Теперь уехали, позволили нам ходить из дома в дом, однако у студентов отобрали билеты и не выдают; но жизнь наша, и в особенности моя с тетенькой, совсем испорчена. Школы не будет, народ посмеивается, дворяне торжествуют, а мы волей-неволей, при каждом колокольчике, думаем, что едут вести куда-нибудь. У меня в комнате заряжены пистолеты, и я жду минуты, когда все это разрешится чем-нибудь. Г-н жандарм постарался успокоить нас, что ежели что спрятано, то мы должны знать, что завтра, может быть, он опять явится нашим судьей и властелином вместе с частным приставом. Одно — ежели это делается без ведома государя, то надобно воевать и из последних сил биться против такого порядка вещей. Так жить невозможно. Ежели же все это так должно быть и государю представлено, что без этого нельзя, то надо уйти туда, где можно знать, что, ежели я не преступник, я могу прямо носить голову, или стараться разуверить государя, что без этого невозможно.

Простите, пожалуйста, может быть, я компрометирую вас этими письмами, но я надеюсь, что ваша дружба сильнее таких соображений и что вы, во всяком случае, скажете мне прямо ваше мнение обо всем этом и совет. Ежели вы со мной несогласны, может быть, я убежусь вашими доводами, а то, по крайней мере, оставлю вас в покое.

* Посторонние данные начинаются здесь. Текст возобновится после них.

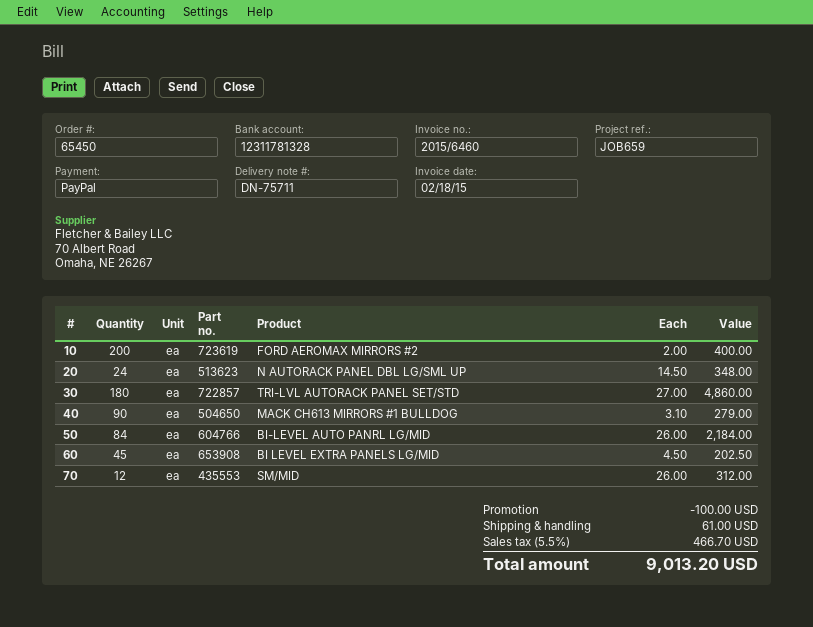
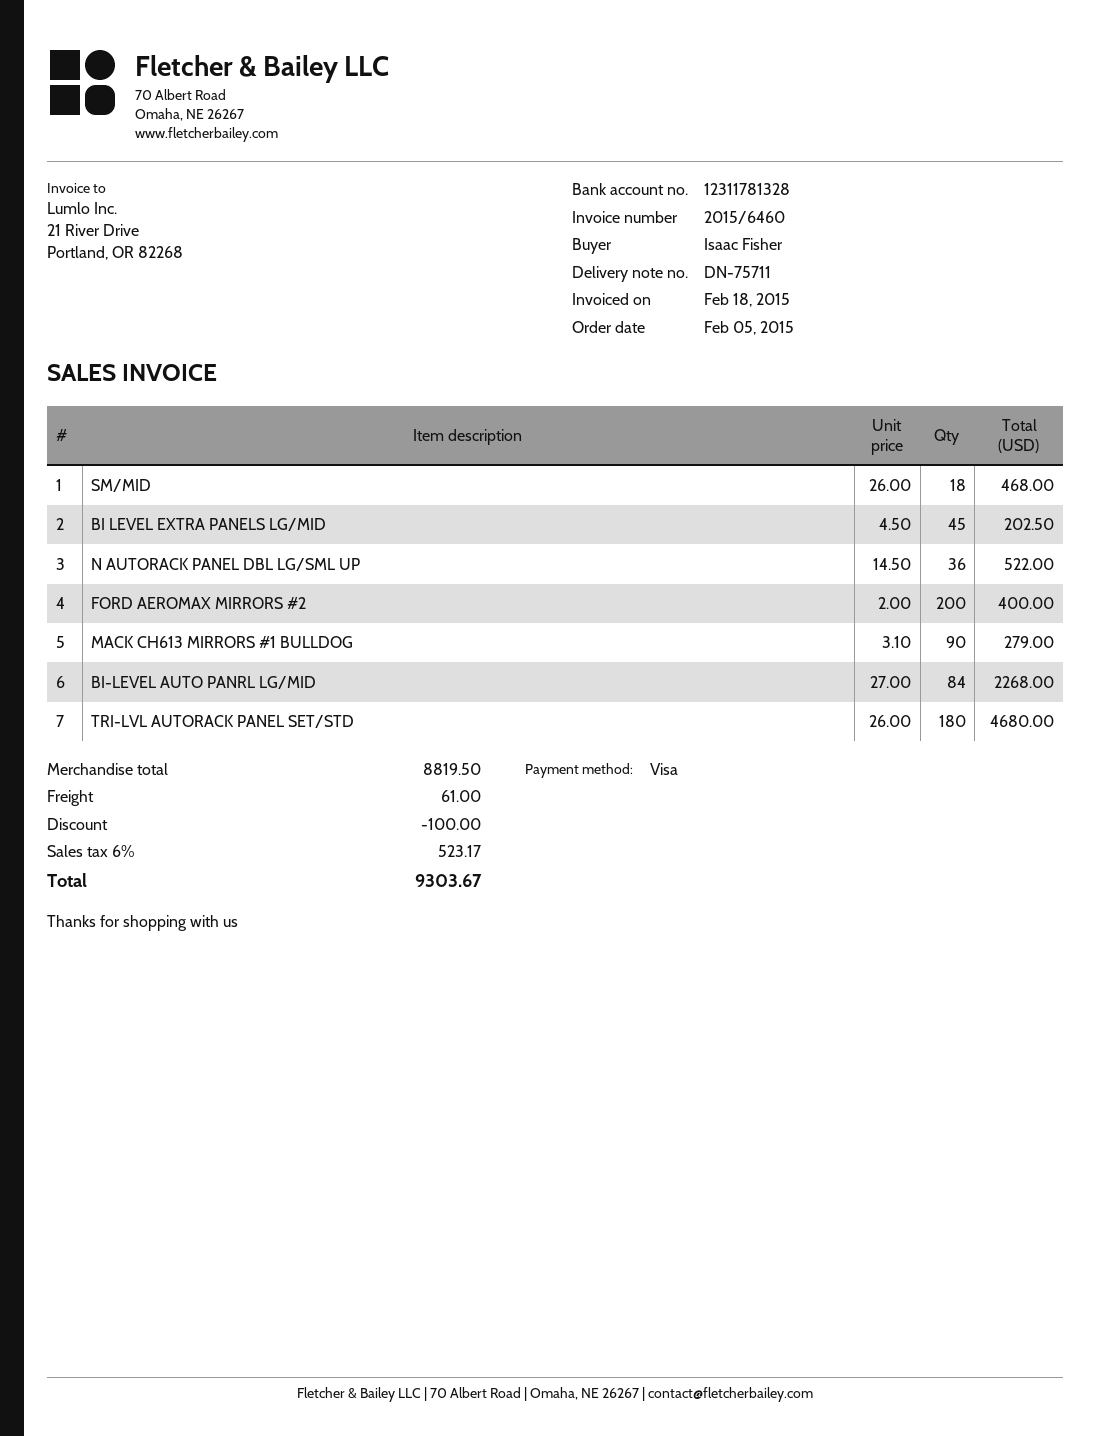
payment method: PayPal -> Visa
N AUTORACK PANEL DBL LG/SML UP: 24 x 14.50 = 348.00 -> 36 x 14.50 = 522.00
TRI-LVL AUTORACK PANEL SET/STD: 180 x 27.00 = 4860.00 -> 180 x 26.00 = 4680.00
BI-LEVEL AUTO PANRL LG/MID: 84 x 26.00 = 2184.00 -> 84 x 27.00 = 2268.00
SM/MID: 12 x 26.00 = 312.00 -> 18 x 26.00 = 468.00
tax: 5.5% = 466.70 -> 6% = 523.17
total: 9013.20 -> 9303.67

Прощайте, жму вашу руку и кланяюсь всем вашим, которые, признаюсь, мне все представляются в каком-то нехорошем свете; мне кажется, вы все виноваты.

Л. Толстой.

7 августа.

Ясная Поляна.

160. Александру II

1862 г. Августа 22. Москва.

Ваше величество!

6-го июля жандармский штаб-офицер в сопровождении земских властей приехал во время моего отсутствия в мое имение. В доме моем жили во время вакации мои гости, студенты, сельские учителя мирового участка, которым я управлял, моя тетка и сестра моя. Жандармский офицер объявил учителям, что они арестованы, потребовал их вещи и бумаги. Обыск продолжался два дня; обысканы были: школа, подвалы и кладовые. Ничего подозрительного, по словам жандармского офицера, не было найдено.

Кроме оскорбления, нанесенного моим гостям, найдено было нужным нанести то же оскорбление мне, моей тетке и моей сестре. Жандармский офицер пошел обыскивать мой кабинет, в то время спальню моей сестры. На вопрос о том, на каком основании он поступает таким образом, жандармский офицер объявил словесно, что он действует по высочайшему повелению. Присутствие сопровождавших жандармских солдат и чиновников подтверждали его слова. Чиновники явились в спальню сестры, не оставили ни одной переписки, ни одного дневника непрочитанным и, уезжая, объявили моим гостям и семейству, что они свободны и что ничего подозрительного не было найдено. Следовательно, они были и наши судьи и от них зависело обвинить нас подозрительными и несвободными. Жандармский офицер прибавил, однако, что отъезд его еще не должен окончательно успокоивать нас, он сказал: каждый день мы можем опять приехать.

Я считаю недостойным уверять ваше величество в незаслуженности нанесенного мне оскорбления. Все мое прошедшее, мои связи, моя открытая для всех деятельность по службе и народному образованию и, наконец, журнал, в котором выражены все мои задушевные убеждения, могли бы без употребления мер, разрушающих счастье и спокойствие людей, доказать каждому интересующемуся мною, что я не мог быть заговорщиком, составителем прокламаций, убийцей или поджигателем. Кроме оскорбления, подозрения в преступлении, кроме посрамления во мнении общества и того чувства вечной угрозы, под которой я принужден жить и действовать, посещение это совсем уронило меня во мнении народа, которым я дорожил, которого заслуживал годами и которое мне было необходимо по избранной мною деятельности — основанию народных школ.